→ **Task instructions**: Restate verbatim the span of lines below between the line with "text-decoration: none ->" and the line with "text: 71.48 ->", including those two lines, and only that span.
BEGIN Information supplied
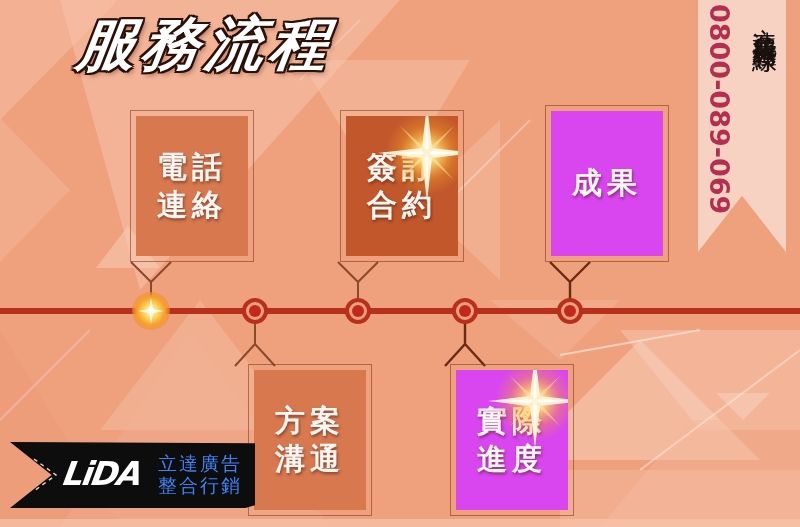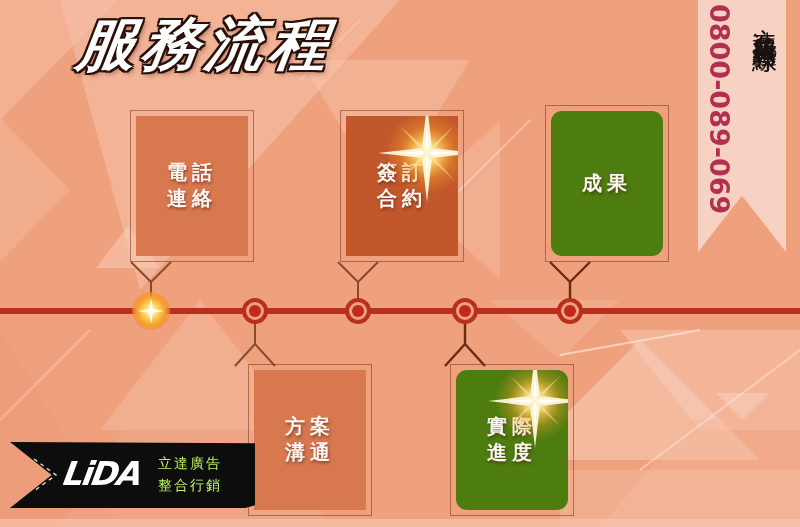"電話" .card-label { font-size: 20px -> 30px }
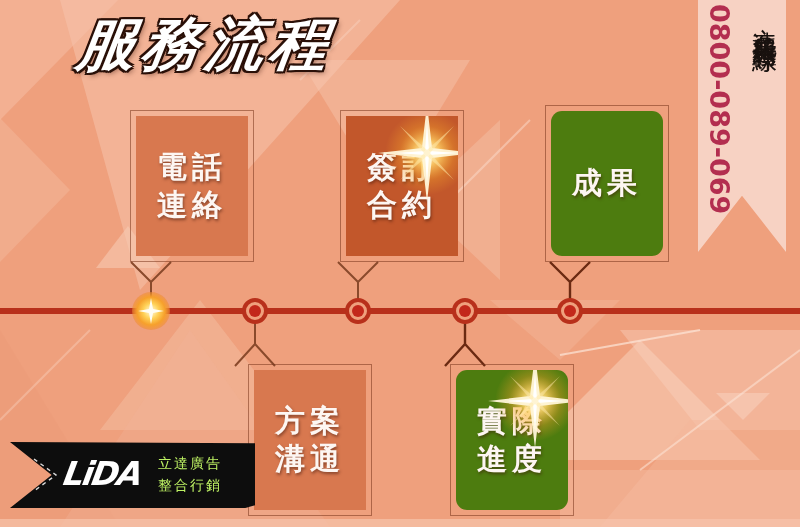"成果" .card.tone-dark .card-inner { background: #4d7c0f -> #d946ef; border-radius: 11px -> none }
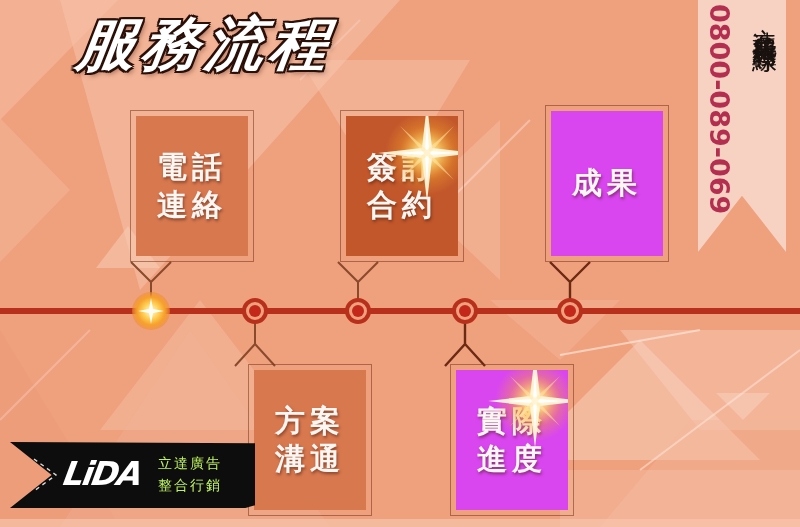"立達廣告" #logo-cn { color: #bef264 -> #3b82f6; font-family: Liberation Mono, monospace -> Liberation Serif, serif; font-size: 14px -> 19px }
END Information supplied
BEGIN Information supplied
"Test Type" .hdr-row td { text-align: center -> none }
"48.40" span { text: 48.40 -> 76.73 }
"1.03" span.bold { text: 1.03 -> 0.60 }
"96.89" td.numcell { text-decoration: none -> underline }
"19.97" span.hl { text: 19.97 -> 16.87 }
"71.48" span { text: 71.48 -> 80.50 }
END Information supplied
→ **Result**:
"96.89" td.numcell { text-decoration: none -> underline }
"19.97" span.hl { text: 19.97 -> 16.87 }
"71.48" span { text: 71.48 -> 80.50 }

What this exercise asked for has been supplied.